> YOUR GOAL
Count how many lines below include the string "تاريخ", and give that number without anything else.
[[ INPUT FOR THIS TASK, beginning ]]
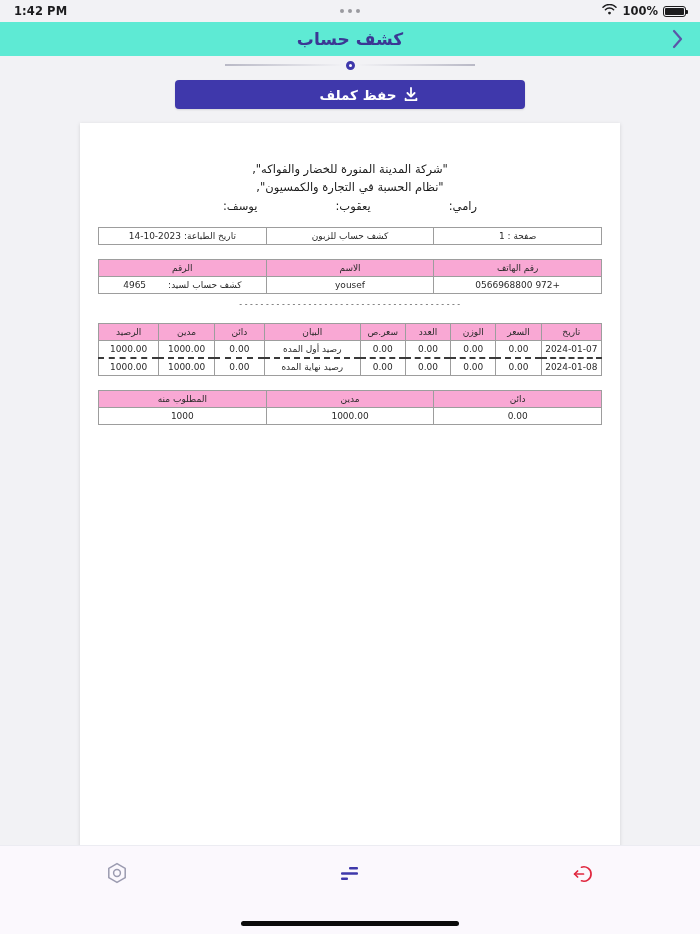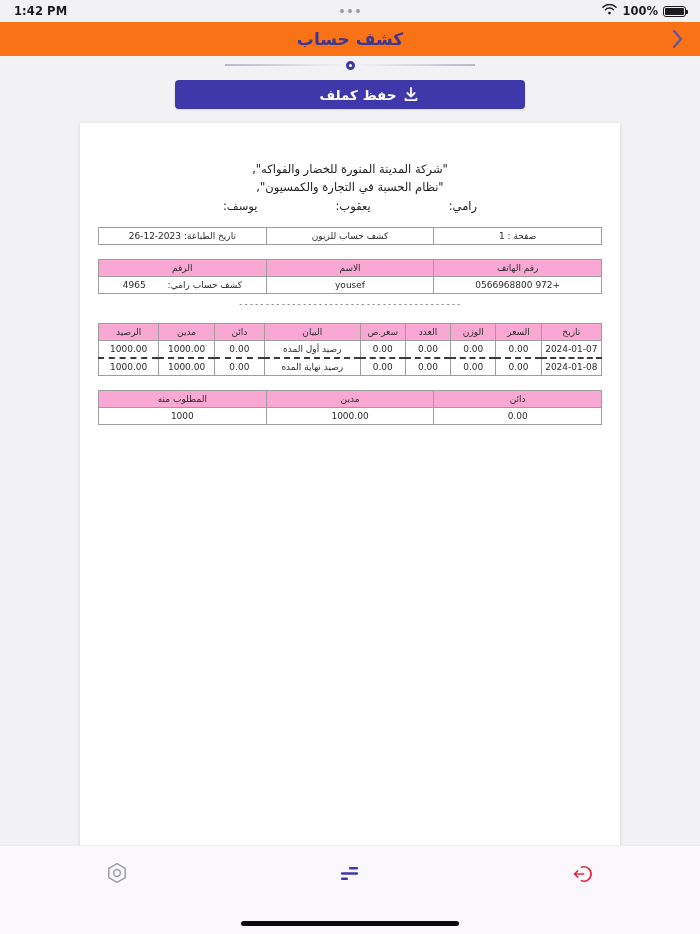--- a/index.html
+++ b/index.html
@@ -75,21 +75,21 @@
     border-radius: 1px;
   }
 
   
   .navbar {
     height: 34px;
     position: relative;
     display: flex;
     align-items: center;
     justify-content: center;
-    background: #f97316;
+    background: #5eead4;
   }
   .nav-title {
     font-size: 17px;
     font-weight: 700;
     color: #3b3794;
     letter-spacing: 0.2px;
   }
   .nav-chevron {
     position: absolute;
     right: 10px;
@@ -340,40 +340,40 @@
       <span>رامي:</span>
       <span>يعقوب:</span>
       <span>يوسف:</span>
     </div>
 
     <table class="doc-tbl tbl-info">
       <tbody>
         <tr>
           <td>صفحة : 1</td>
           <td>كشف حساب للزبون</td>
-          <td>تاريخ الطباعة:  2023-12-26</td>
+          <td>تاريخ الطباعة:  2023-10-14</td>
         </tr>
       </tbody>
     </table>
 
     <table class="doc-tbl tbl-cust">
       <thead>
         <tr>
           <th>رقم الهاتف</th>
           <th>الاسم</th>
           <th>الرقم</th>
         </tr>
       </thead>
       <tbody>
         <tr>
           <td>+972 0566968800</td>
           <td>yousef</td>
           <td>
             <span class="cust-cell-inline">
-              <span>كشف حساب رامي:</span>
+              <span>كشف حساب لسيد:</span>
               <span>4965</span>
             </span>
           </td>
         </tr>
       </tbody>
     </table>
 
     <div class="dashes">------------------------------------------</div>
 
     <table class="doc-tbl tbl-data">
[[ INPUT FOR THIS TASK, end ]]
> EXERCISE RESPONSE
2